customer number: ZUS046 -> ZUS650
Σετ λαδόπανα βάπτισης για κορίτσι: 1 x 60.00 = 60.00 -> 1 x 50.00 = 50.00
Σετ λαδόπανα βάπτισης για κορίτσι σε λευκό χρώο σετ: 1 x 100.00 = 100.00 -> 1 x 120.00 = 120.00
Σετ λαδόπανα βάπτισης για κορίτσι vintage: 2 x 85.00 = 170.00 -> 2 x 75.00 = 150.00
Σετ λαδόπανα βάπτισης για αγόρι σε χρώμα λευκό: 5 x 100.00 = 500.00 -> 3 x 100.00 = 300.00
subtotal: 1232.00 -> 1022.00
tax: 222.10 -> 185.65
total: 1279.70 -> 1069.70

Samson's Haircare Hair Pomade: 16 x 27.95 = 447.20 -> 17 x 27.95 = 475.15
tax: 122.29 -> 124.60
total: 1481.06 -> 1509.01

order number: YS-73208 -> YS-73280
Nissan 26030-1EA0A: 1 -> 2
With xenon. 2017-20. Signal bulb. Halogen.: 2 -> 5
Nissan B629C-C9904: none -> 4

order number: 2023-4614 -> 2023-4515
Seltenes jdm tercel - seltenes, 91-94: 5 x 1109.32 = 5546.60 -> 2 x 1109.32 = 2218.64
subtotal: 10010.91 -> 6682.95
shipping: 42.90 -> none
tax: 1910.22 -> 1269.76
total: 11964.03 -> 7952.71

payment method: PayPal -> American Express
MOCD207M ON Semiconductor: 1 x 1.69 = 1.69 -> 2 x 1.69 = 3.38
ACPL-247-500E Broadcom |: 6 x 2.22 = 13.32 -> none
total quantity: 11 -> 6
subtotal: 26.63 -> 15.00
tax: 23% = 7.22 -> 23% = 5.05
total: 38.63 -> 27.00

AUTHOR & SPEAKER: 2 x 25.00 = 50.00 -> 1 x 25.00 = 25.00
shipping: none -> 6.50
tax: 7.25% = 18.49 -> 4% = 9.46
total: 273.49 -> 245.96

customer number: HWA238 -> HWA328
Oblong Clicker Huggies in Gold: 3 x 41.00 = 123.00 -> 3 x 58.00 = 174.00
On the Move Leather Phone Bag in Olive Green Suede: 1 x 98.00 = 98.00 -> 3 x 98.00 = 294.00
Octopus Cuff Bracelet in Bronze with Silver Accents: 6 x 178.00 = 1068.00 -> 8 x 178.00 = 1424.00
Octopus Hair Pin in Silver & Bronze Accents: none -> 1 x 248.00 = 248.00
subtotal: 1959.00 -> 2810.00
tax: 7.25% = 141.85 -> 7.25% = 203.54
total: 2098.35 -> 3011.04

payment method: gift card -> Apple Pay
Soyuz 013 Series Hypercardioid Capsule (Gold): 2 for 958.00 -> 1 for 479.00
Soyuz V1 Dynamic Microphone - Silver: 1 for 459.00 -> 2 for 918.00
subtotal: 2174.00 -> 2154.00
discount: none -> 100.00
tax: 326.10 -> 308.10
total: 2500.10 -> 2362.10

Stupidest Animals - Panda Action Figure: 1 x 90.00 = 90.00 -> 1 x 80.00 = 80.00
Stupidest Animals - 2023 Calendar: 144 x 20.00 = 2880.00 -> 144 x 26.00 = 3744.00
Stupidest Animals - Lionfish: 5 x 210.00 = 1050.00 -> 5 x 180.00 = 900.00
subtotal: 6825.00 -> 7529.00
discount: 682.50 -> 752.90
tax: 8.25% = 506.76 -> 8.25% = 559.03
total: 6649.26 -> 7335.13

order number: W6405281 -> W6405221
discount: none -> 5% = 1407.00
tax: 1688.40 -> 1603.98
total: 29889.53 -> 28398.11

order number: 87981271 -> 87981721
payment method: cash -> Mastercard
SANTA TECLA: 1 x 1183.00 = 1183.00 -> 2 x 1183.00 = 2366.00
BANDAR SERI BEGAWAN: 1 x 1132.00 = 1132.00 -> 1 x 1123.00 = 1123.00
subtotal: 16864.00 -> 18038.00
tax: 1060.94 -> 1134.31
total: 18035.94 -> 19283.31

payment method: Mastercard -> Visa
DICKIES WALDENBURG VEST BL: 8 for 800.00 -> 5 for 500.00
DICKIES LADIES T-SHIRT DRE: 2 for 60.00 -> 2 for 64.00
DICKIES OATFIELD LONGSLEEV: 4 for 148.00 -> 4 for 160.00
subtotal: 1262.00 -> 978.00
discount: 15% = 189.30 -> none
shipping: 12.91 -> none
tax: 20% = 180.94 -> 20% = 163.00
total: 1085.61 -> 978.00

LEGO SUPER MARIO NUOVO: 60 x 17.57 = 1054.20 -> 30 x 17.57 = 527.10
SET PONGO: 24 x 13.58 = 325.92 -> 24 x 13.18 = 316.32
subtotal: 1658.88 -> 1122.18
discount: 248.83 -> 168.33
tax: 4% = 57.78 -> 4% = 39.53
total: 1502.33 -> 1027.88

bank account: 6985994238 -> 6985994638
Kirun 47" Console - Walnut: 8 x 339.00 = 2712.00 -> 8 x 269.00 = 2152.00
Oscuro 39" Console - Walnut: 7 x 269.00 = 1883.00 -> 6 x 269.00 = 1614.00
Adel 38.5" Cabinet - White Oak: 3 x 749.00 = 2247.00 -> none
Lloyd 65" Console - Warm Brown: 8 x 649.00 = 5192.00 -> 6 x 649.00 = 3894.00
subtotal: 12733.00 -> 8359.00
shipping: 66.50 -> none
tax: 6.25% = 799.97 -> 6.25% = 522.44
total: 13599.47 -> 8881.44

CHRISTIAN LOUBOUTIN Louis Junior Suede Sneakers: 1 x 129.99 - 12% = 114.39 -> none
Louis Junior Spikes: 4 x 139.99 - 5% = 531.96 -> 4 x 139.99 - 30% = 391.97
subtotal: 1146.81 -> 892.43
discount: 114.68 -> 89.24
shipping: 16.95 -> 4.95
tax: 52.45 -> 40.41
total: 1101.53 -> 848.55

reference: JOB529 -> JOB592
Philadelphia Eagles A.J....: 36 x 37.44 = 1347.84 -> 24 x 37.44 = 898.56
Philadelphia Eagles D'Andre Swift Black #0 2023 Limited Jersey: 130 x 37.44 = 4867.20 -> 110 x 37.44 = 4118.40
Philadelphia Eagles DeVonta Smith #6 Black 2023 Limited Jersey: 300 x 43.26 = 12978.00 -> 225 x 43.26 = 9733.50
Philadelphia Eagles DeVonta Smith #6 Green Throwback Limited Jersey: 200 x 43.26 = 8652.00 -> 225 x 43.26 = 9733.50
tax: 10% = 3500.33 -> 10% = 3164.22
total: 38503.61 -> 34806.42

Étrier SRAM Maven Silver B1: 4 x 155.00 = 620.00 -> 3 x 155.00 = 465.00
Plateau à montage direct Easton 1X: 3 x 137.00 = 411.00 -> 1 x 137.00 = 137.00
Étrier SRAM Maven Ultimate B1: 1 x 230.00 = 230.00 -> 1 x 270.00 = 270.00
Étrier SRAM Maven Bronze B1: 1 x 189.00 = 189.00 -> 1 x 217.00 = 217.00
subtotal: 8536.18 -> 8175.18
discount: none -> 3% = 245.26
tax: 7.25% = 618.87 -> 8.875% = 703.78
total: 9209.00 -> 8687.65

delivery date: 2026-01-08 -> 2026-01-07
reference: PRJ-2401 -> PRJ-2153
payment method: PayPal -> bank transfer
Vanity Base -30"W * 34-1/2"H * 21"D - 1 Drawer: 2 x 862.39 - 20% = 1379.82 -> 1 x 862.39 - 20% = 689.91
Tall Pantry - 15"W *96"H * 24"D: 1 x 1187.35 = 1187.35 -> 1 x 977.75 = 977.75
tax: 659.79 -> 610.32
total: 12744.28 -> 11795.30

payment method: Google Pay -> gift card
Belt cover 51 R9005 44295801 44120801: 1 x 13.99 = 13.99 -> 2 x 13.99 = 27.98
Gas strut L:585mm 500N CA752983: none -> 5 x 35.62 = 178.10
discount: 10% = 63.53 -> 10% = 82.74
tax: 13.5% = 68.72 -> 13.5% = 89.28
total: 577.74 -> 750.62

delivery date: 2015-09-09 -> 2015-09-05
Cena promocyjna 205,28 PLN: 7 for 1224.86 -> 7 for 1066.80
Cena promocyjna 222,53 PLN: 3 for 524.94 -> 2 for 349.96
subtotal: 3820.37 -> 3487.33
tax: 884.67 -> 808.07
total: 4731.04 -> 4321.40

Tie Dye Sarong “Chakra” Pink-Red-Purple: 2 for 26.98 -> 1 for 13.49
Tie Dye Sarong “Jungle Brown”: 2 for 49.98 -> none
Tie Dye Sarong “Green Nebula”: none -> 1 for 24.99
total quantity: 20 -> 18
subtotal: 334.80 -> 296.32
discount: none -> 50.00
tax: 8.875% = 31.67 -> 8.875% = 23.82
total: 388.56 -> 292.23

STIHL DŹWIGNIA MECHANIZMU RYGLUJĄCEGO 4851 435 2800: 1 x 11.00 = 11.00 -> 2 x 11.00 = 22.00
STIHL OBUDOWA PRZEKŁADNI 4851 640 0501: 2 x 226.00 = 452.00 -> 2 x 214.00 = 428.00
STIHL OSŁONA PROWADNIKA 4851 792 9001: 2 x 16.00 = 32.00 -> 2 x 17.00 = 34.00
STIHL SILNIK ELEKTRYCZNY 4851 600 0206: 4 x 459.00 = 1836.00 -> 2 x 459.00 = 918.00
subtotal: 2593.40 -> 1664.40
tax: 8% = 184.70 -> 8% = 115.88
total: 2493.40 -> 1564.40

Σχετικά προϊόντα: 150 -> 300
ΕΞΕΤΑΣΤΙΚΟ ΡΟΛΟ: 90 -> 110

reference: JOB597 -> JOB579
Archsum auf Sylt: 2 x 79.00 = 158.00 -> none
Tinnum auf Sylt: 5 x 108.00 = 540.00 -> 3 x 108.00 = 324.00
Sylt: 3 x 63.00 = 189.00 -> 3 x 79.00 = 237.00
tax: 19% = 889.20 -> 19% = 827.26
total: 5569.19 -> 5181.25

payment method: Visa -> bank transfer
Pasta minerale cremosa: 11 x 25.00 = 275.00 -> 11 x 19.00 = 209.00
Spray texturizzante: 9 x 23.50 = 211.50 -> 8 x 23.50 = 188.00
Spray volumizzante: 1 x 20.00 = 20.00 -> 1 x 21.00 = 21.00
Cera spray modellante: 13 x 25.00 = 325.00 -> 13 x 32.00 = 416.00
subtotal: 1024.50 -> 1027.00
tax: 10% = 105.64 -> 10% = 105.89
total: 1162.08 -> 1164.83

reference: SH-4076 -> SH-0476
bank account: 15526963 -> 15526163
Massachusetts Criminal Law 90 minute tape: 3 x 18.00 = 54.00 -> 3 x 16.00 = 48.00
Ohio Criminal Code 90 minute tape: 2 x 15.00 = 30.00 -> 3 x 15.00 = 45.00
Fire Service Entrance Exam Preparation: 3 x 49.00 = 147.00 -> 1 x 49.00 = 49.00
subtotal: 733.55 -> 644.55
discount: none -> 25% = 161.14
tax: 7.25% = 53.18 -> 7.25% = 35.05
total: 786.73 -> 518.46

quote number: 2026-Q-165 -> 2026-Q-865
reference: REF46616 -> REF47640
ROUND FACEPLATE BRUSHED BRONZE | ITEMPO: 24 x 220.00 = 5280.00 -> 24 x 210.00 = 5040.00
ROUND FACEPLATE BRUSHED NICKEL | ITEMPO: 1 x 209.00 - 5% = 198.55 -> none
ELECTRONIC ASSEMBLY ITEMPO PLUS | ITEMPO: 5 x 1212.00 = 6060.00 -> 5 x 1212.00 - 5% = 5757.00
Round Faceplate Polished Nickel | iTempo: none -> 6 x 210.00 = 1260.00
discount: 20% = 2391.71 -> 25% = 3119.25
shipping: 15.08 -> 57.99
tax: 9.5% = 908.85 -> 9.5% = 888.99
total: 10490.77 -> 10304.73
■ ■ ■ ■ ■ ■ ■
In your answer, include only the lines above starting at the line that holds "shipping: none -> 6.50" and ending at the line that holds "On the Move", copied exactly.

REPLY:
shipping: none -> 6.50
tax: 7.25% = 18.49 -> 4% = 9.46
total: 273.49 -> 245.96

customer number: HWA238 -> HWA328
Oblong Clicker Huggies in Gold: 3 x 41.00 = 123.00 -> 3 x 58.00 = 174.00
On the Move Leather Phone Bag in Olive Green Suede: 1 x 98.00 = 98.00 -> 3 x 98.00 = 294.00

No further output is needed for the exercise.